> What is expected
Within the entries below, every line containing "width" is to be copied.
###
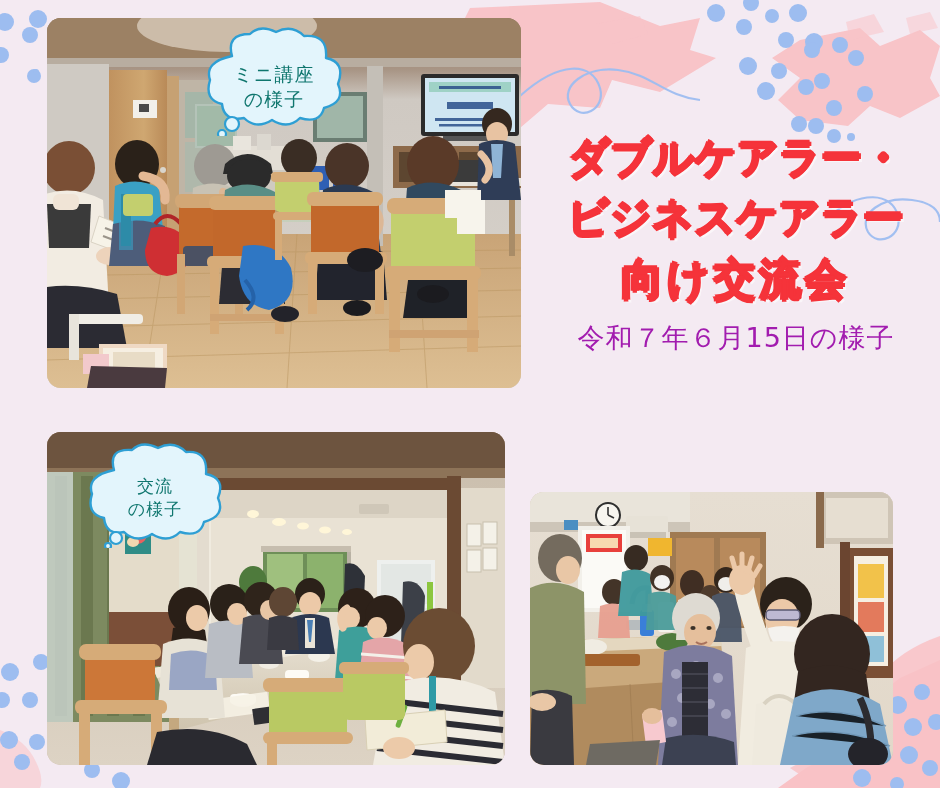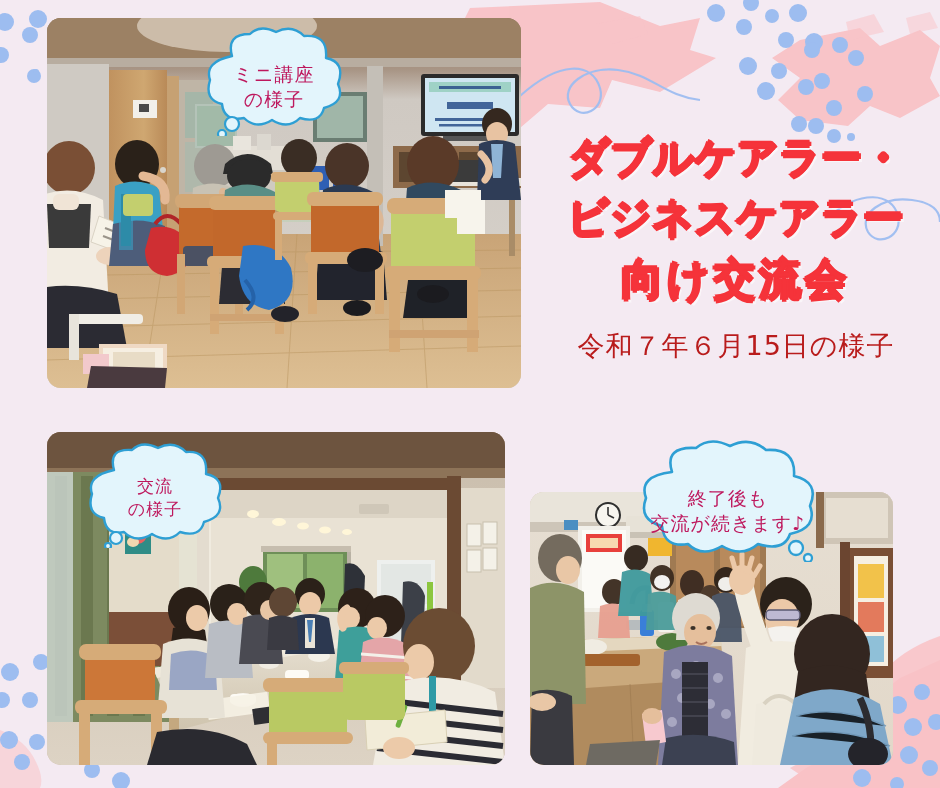--- a/index.html
+++ b/index.html
@@ -77,7 +77,7 @@
     position:absolute;
     left:0; right:0;
     text-align:center;
-    color:#be185d;
+    color:#0f766e;
     font-weight:normal;
     line-height:1.34;
     letter-spacing:1px;

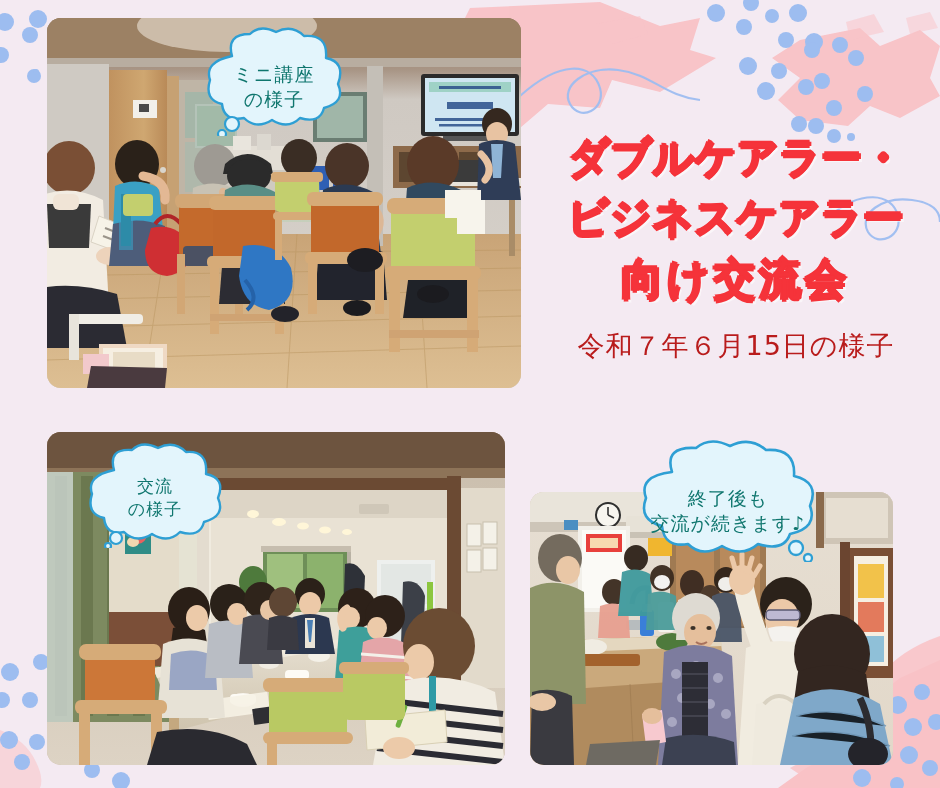--- a/index.html
+++ b/index.html
@@ -60,9 +60,9 @@
   #title-line-2{ font-size:42px; }
   #title-line-3{ font-size:43px; letter-spacing:4px; }
   #subtitle{
-    margin-top:17px;
+    margin-top:9px;
     font-size:27px;
-    color:#b91c1c;
+    color:#a21caf;
     letter-spacing:1px;
     white-space:nowrap;
   }

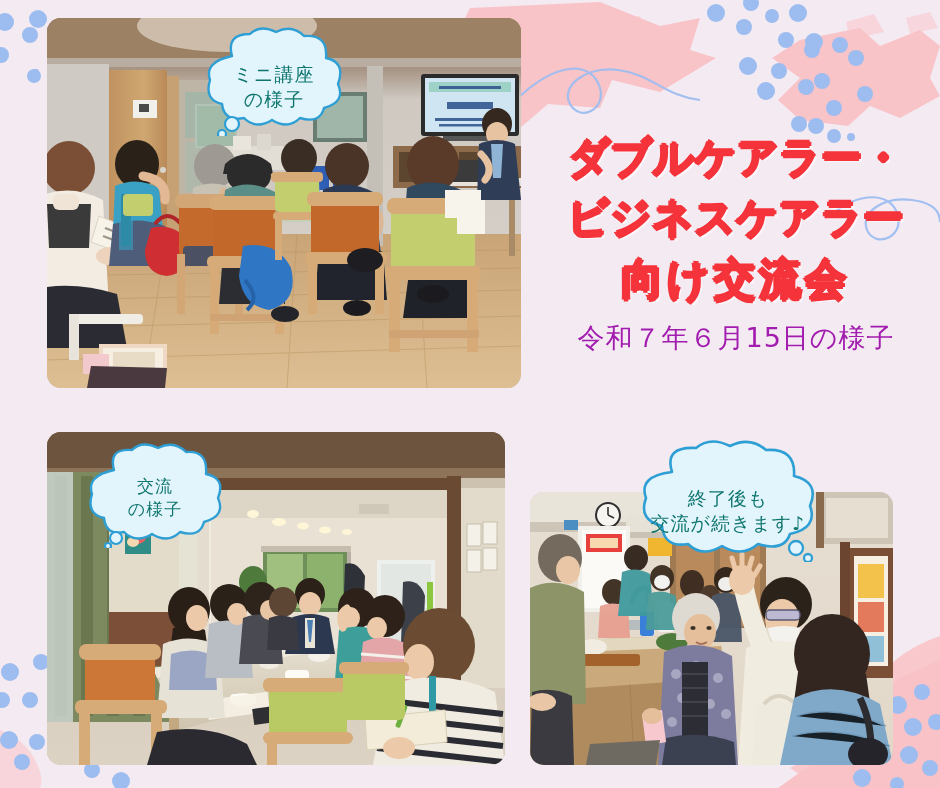--- a/index.html
+++ b/index.html
@@ -832,22 +832,6 @@
 の様子</div>
   </div>
 
-  <div class="cloud" id="cloud-after">
-    <svg width="200" height="122" viewBox="0 0 200 122" xmlns="http://www.w3.org/2000/svg">
-      <g fill="#e3f5fc" stroke="#2e9fd4" stroke-width="2.6" stroke-linejoin="round">
-        <path d="M44 32 Q36 6 68 8 Q82 -4 102 6 Q122 -4 138 10
-                 Q168 8 166 36 Q192 42 182 66 Q190 88 162 94
-                 Q156 112 130 104 Q114 118 94 106 Q74 118 60 104
-                 Q36 108 34 86 Q10 80 18 58 Q10 36 44 32 Z"></path>
-      </g>
-      <g fill="#e3f5fc" stroke="#2e9fd4" stroke-width="2.3">
-        <circle cx="168" cy="108" r="7"></circle>
-        <circle cx="180" cy="118" r="4"></circle>
-      </g>
-    </svg>
-    <div class="cloud-text">終了後も
-交流が続きます♪</div>
-  </div>
 
 </div>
###
> Exercise answer
-    <svg width="200" height="122" viewBox="0 0 200 122" xmlns="http://www.w3.org/2000/svg">
-      <g fill="#e3f5fc" stroke="#2e9fd4" stroke-width="2.6" stroke-linejoin="round">
-      <g fill="#e3f5fc" stroke="#2e9fd4" stroke-width="2.3">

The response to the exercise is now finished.